Hot on the heels of our historic gadget flops, we bring you their modern day equivalents. All of this tech was hailed. All subsequently failed. But hey, at least they tried. It's the taking part, right?

 

O2 Wallet
Losing your phone or having it stolen is stressful enough as it is, so we're not sure how keen we are to have all our money electronically stored in it as well. Thanks anyway, O2.

Amstrad E-m@iler
Having the misfortune to look like an early 90s IBM trying to dry-hump a telephone, the E-M@iler charged lucky users to check their email, once they'd wrestled their way past a calamitous keyboard and OS. Its USP - that it allowed anyone to email - looked out of date from the moment it hit the shelves in 2000.

Asimo
This is categorically not the robot we were promised in our youth. Autonomous men should by now be our allies and slaves, but all we have to show for years of research is Honda's creepy metal child. He can climb stairs? Big deal, so can we, and we don't cost $1 million a pop.

Atari Jaguar
This was the world's first 64-bit console and therefore had 63 more "bits" than it had half-way decent games. Killed Atari stone dead as a brand.

Google Latitude
Yet another way for Google to shrink the Earth small enough to wedge into its morally ineffable pocket, Latitude lets friends register their location on a real time map, allowing for easy meet ups and borderline stalking type activities.
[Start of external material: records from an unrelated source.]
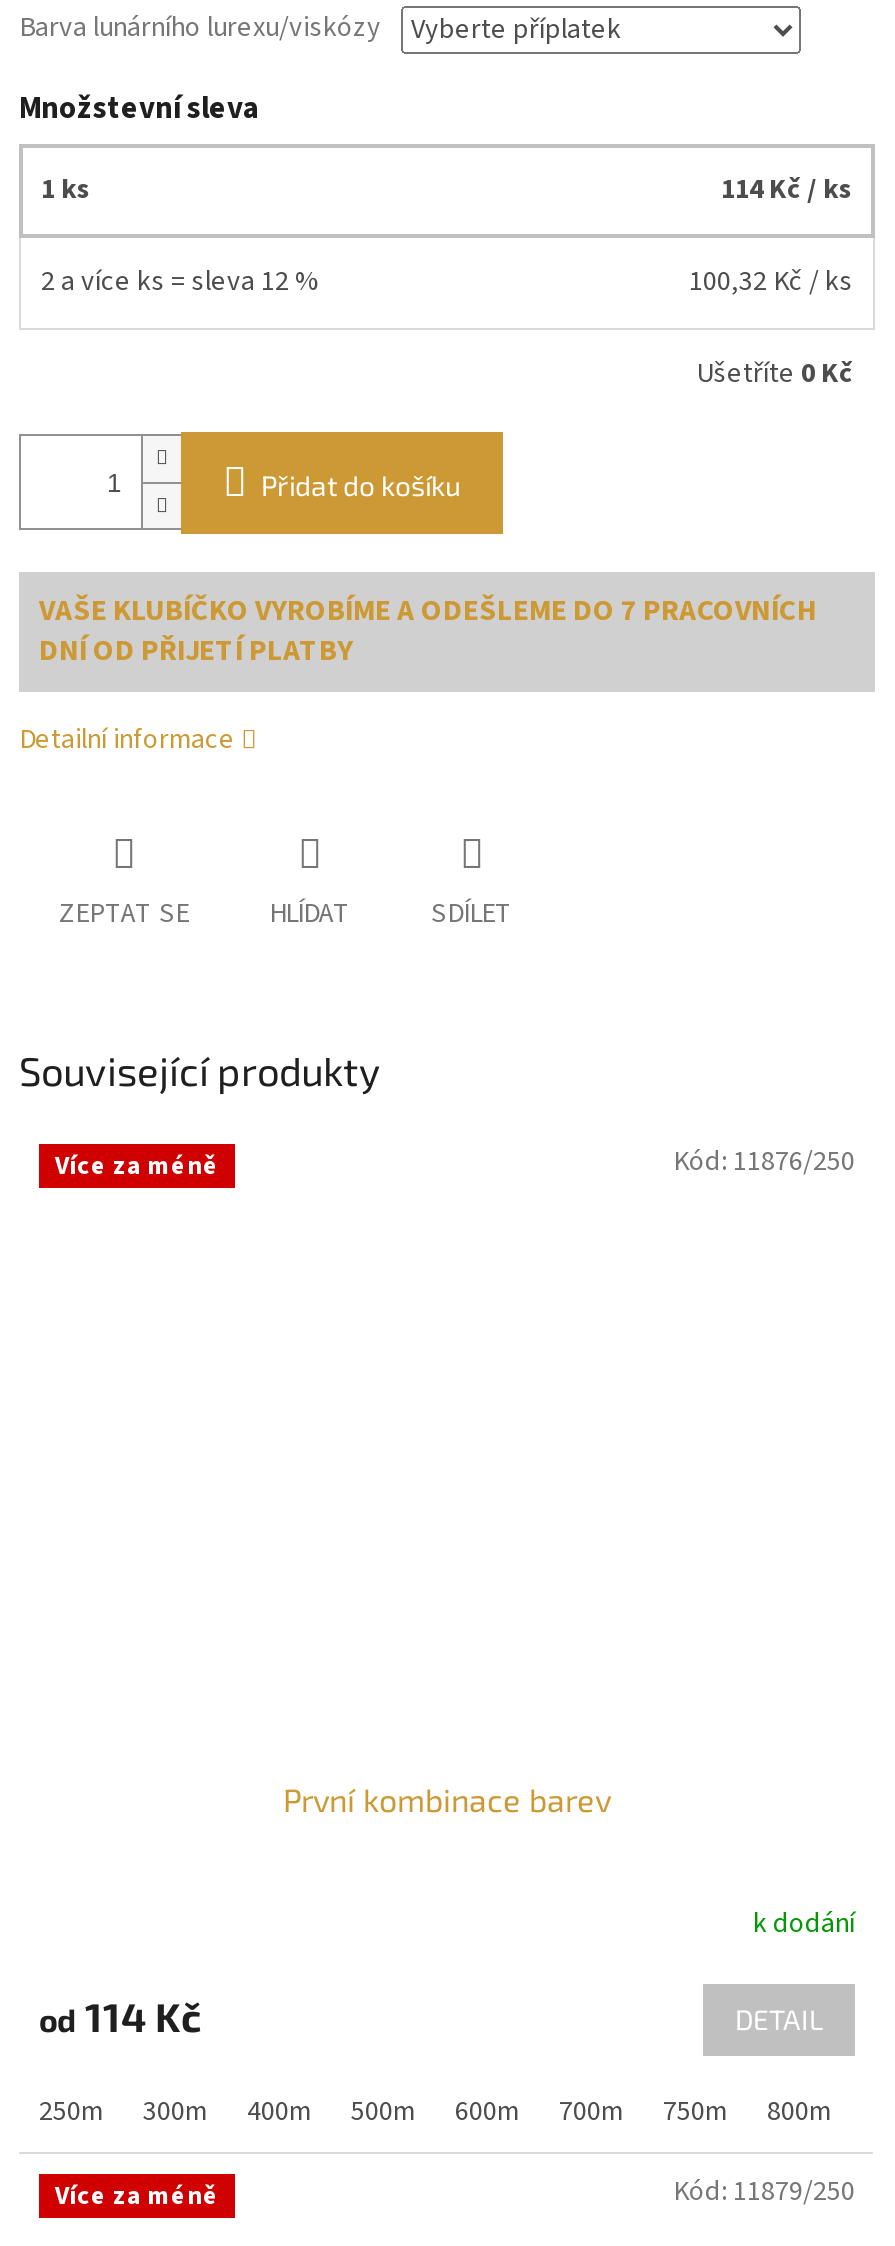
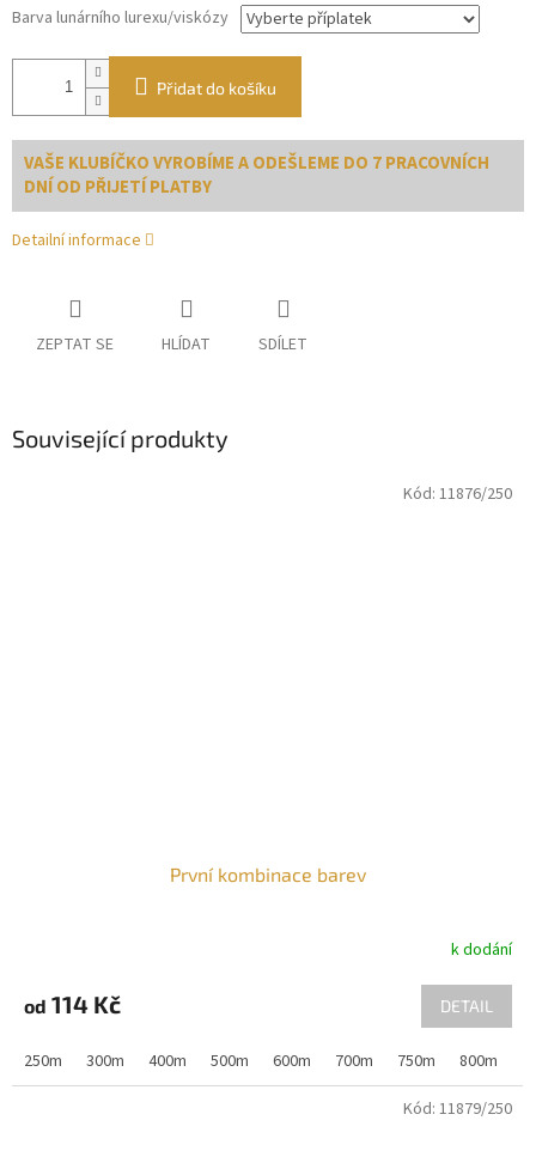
[19,87,853,394] Množstevní sleva | 1 ks | 114 Kč / ks | 2 a více ks = sleva 12 % | 100,32 Kč / ks | Ušetříte 0 Kč -> none
[55,1148,219,1184] Více za méně -> none
[55,2178,219,2214] Více za méně -> none

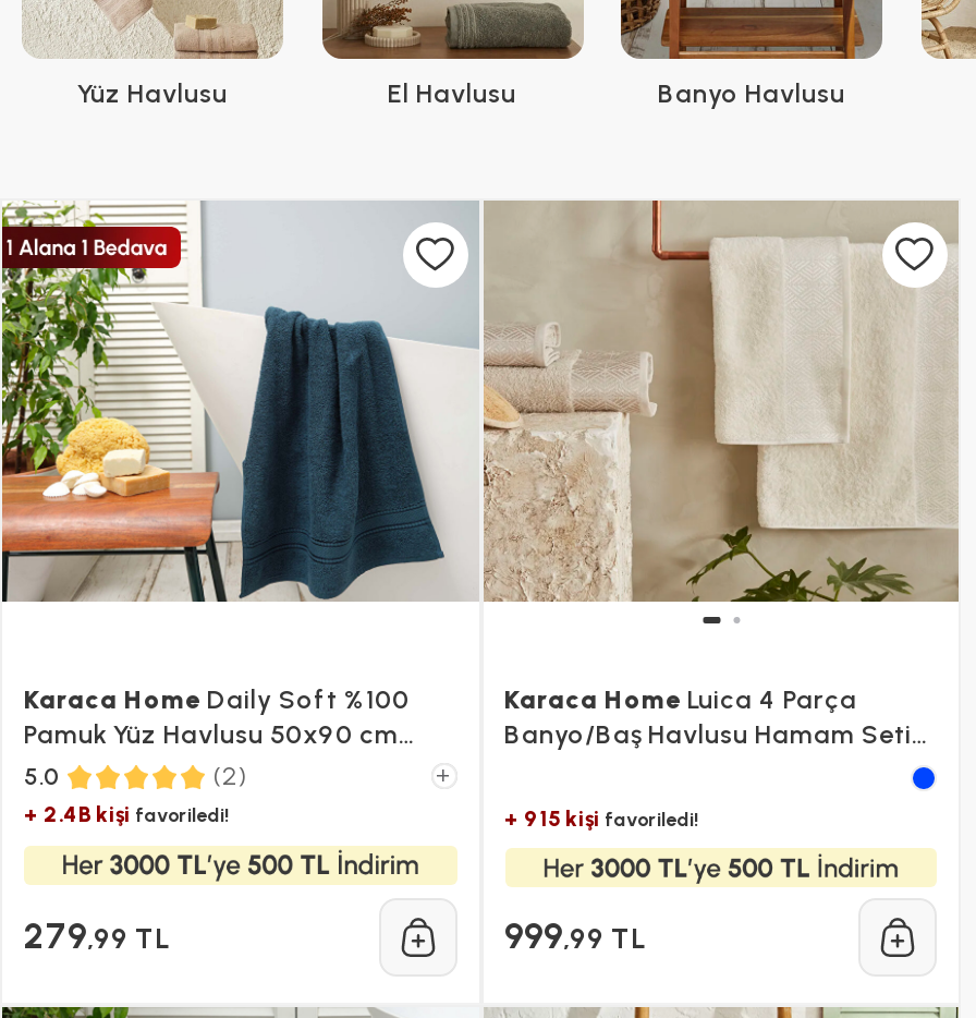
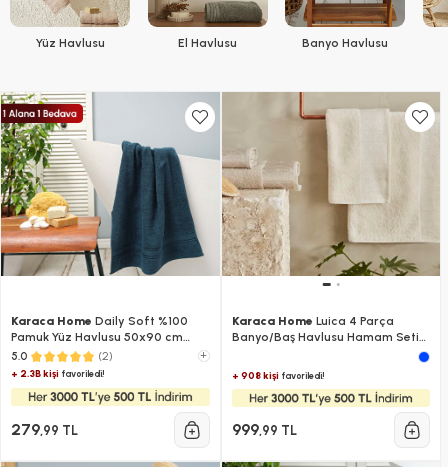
[24,800,231,828] + 2.4B kişi favoriledi! -> [11,367,105,380] + 2.3B kişi favoriledi!
[504,804,700,832] + 915 kişi favoriledi! -> [232,369,324,382] + 908 kişi favoriledi!

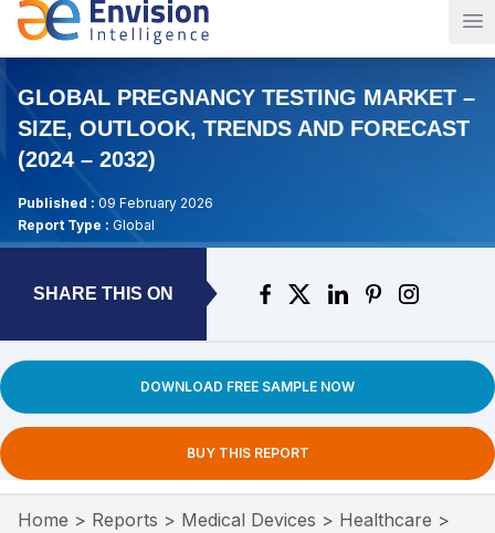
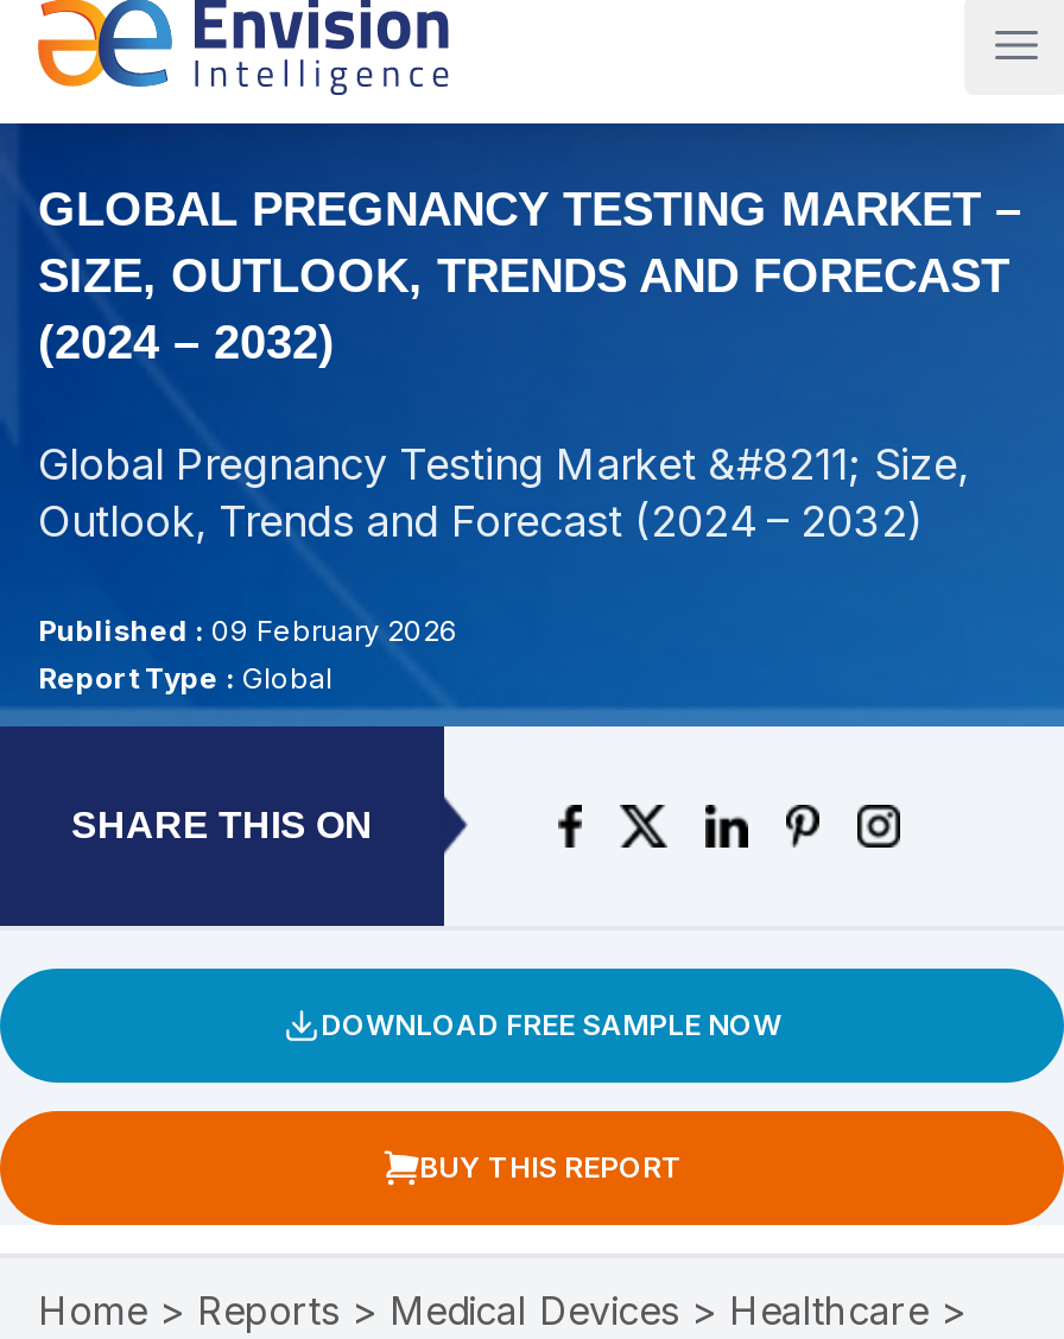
none -> [38,439,969,546] Global Pregnancy Testing Market &#8211; Size, | Outlook, Trends and Forecast (2024 – 2032)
It's not that popular, presumably because people like to reserve the right to lie about where they are, particularly when they're in bed with your wife.

HD-DVD
Like Betamax before it, HD-DVD was shoved into the ring by a pushy parent - Toshiba in this case - despite competition from a format with more commercial backers. Unlike Betamax, it couldn't even claim to perform better.

Robot Vacuum Cleaner
What was promised as the gadget to end domestic suffering turned out to be a wheelie bin lid driven by three bickering, blind mice. Not only do these machines take hours to get around your house, they usually fail to pick much up, too.

Sega Dreamcast
Whilst the Dreamcast's graphics beat the PlayStation's, third party developers knew the PS2 was just around the corner. As a result, Sega's machine had fewer decent games than a Margate arcade. Its failure led directly to Sega pulling out of hardware manufacture to concentrate on endless Sonic spin-offs.

Segway
In 2001, those of us who thought of walking as a pretty good way of getting around were shown the error of our ways by Dean Kamen and his bi-wheeled personal mobility, er thing. What was billed as a device to shift every human on the planet has - due to some irksome faults and recalls - sold only 50,000 units in eight years.

Windows ME
You think Vista is bad? This follow up to Windows 98 was the first to ditch support for MS-DOS completely. It also ditched any semblance of reliability, crashing repeatedly and picking up viruses like it was going out of style. It lasted just over a year before XP came along.